Nuova vita
Pubblicato il 05-11-2024
«Il risveglio del mondo a una nuova vita, necessaria e possibile, non può maturare che dal risveglio delle singole coscienze impegnate organizzarsi in strutture – tanto robuste quanto non violente – capaci di favorire la creatività personale e collettiva».
Così Danilo Dolci (1924-1997) sintetizza in un rapido passaggio l’importanza della consapevolezza e della coscienza nei processi di comprensione e cambiamento delle realtà sociali fondate sull’ingiustizia e la violenza. Dolci è stato uno dei più significativi pensatori italiani della nonviolenza.
Personalità poliedrica, triestino che decise di trasferirsi in Sicilia nel 1952, fuori da molti schemi e quindi difficilmente etichettabile, impegnato attraverso diverse forme di espressione per dare voce ai poveri, agli ultimi, ha cercato di promuovere la dignità delle persone, la loro effettiva partecipazione – come ci ricorda la stessa Costituzione all’art. 3 – «all’organizzazione politica, economica e sociale del Paese». Pane, lavoro, democrazia, legalità e lotta alla mafia sono parole chiave per capire il suo pensiero e la sua azione.
Sempre dal basso. Sempre con la convinzione che le idee devono sporcarsi le mani, impastarsi con la vita, trasformarsi in attività capaci di cambiare il presente. Come nel gennaio del 1956, quando organizzò a Partinico in Sicilia uno sciopero alla rovescia. Con centinaia di disoccupati cominciò a lavorare per recuperare una vecchia strada abbandonata. Di solito con sciopero intendiamo l’astensione dal lavoro, ma come fa un disoccupato a scioperare? Ecco allora l’idea di scioperare lavorando.
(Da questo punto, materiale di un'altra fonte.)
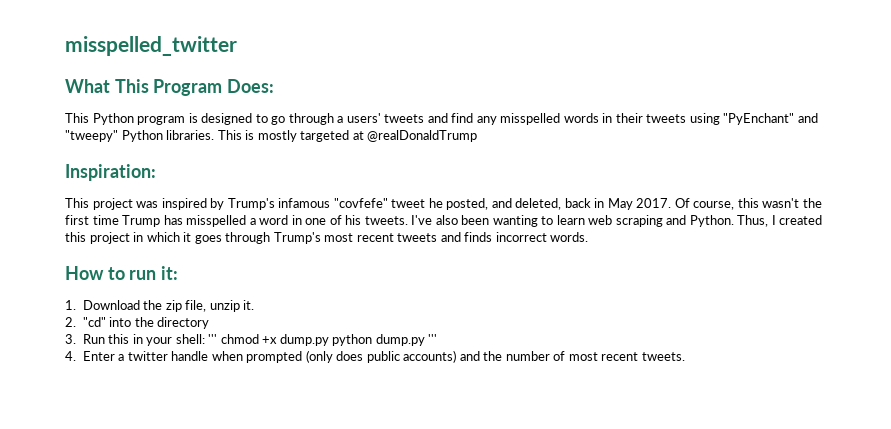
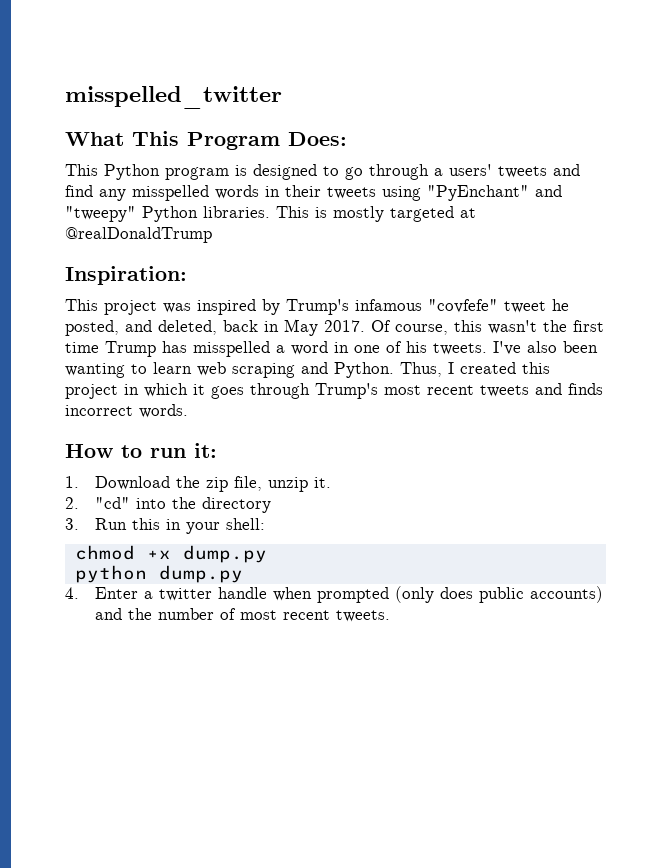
- 3. Run this in your shell: ''' chmod +x dump.py python dump.py '''
+ 3. Run this in your shell:
+ chmod +x dump.py
+ python dump.py

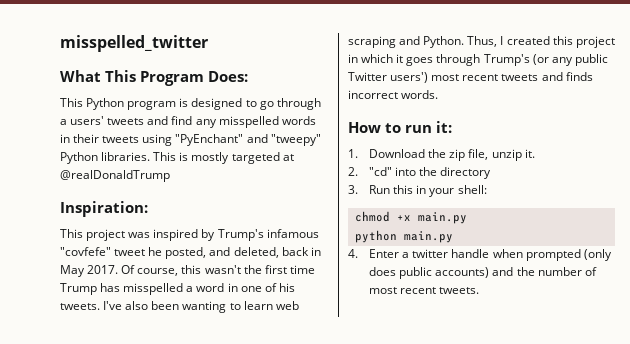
- Thus, I created this project in which it goes through Trump's most recent tweets and finds incorrect words.
+ Thus, I created this project in which it goes through Trump's (or any public Twitter users') most recent tweets and finds incorrect words.
- chmod +x dump.py
+ chmod +x main.py
- python dump.py
+ python main.py

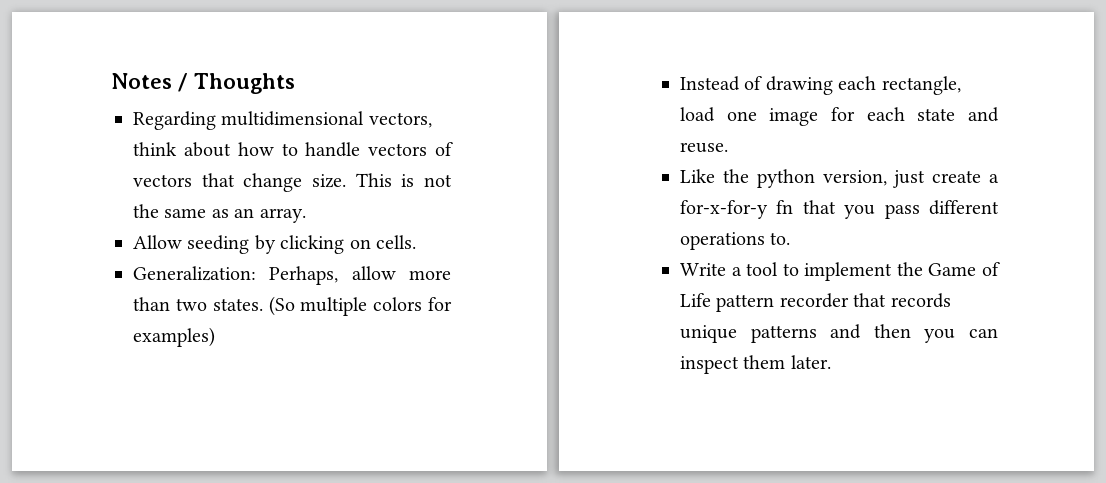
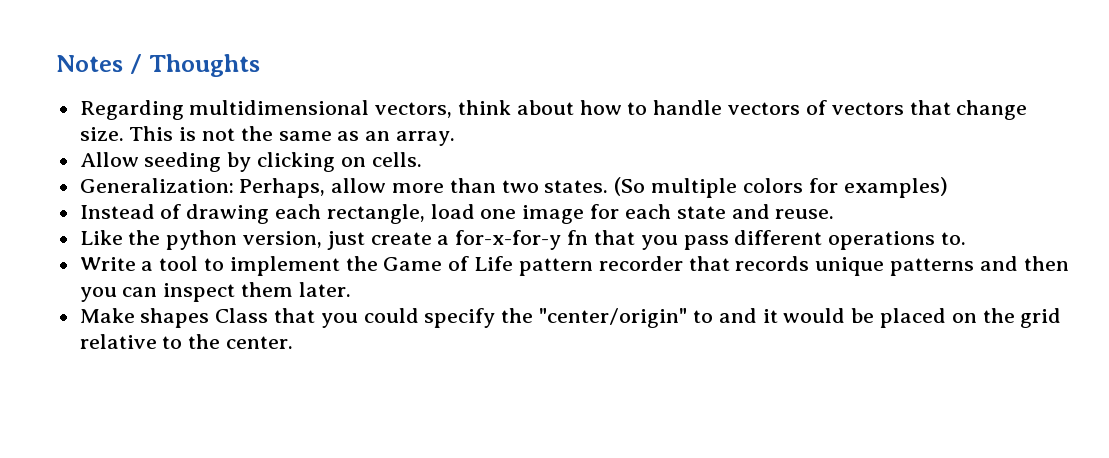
+ Make shapes Class that you could specify the "center/origin" to and it would be placed on the grid relative to the center.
Dolci e i suoi collaboratori furono arrestati per resistenza a pubblico ufficiale, disobbedienza alle leggi e invasione di terreni. Il processo che ne seguì permise a Dolci di denunciare la gravità dell’arretratezza siciliana, supportato anche dal sostegno di moltissimi intellettuali come Carlo Levi, Elio Vittorini, Giorgio La Pira, Norberto Bobbio. La sua testimonianza e il suo impegno colpirono molto tutti coloro che desideravano operare per la pace, il disarmo e la trasformazione nonviolenta della società.
Anche un giovane Ernesto Olivero volle coinvolgere Dolci nelle sue iniziative. In una lettera del 28 novembre 1973, Danilo Dolci rispondendo a un invito del Sermig lasciava questo breve ma significativo messaggio: «In un gruppo di contadini, stavamo riflettendo sull’assurdo spreco della guerra e sulla natura della pace.
Ciascuno si esprimeva. Si è domandato anche a un bambino di 5 anni di esprimersi: dopo aver pensato a lungo, in silenzio, ha concluso: “La pace è il contrario – non la mancanza, voleva dire – della guerra”».
Anche per il Sermig, in quegli anni, la mobilitazione per il disarmo era passata dall’aiutare le persone a costruire una mentalità nuova, fondata su una solida conoscenza della realtà.
Poche settimane dopo, il 21 gennaio 1974, Ernesto Olivero rispondeva che: «Fin dall’inizio dello scorso anno […] abbiamo cercato di prendere in esame e di affrontare i problemi della fame, dello sfruttamento, della casa, perché ci siamo resi conto che solo uniti riusciremo a ottenere qualcosa. E per questo, il 1° gennaio alla presenza di 3.000 persone […] abbiamo lanciato con quegli stessi gruppi il “movimento di opinione”: è stato l’inizio per un lavoro di sensibilizzazione contro la produzione delle armi che svilupperemo nei prossimi mesi perché siamo convinti che per affrontare i problemi, anche i grandi problemi, sia necessario coinvolgere la gente e far capire che si possono risolvere solo se tutti ne prendono coscienza e se ognuno, personalmente, impegna se stesso con la propria vita per affrontarli».
Spunti – in tempi come quelli attuali – a riprendere in mano un pensiero capace di costituire una valida alternativa a rapporti unicamente fondati sulla forza, la violenza, la sopraffazione. Con il suo metodo maieutico, Dolci ci ha provato per evitare di diventare, come diceva lo stesso “Gandhi della Sicilia”, «homo insapiens».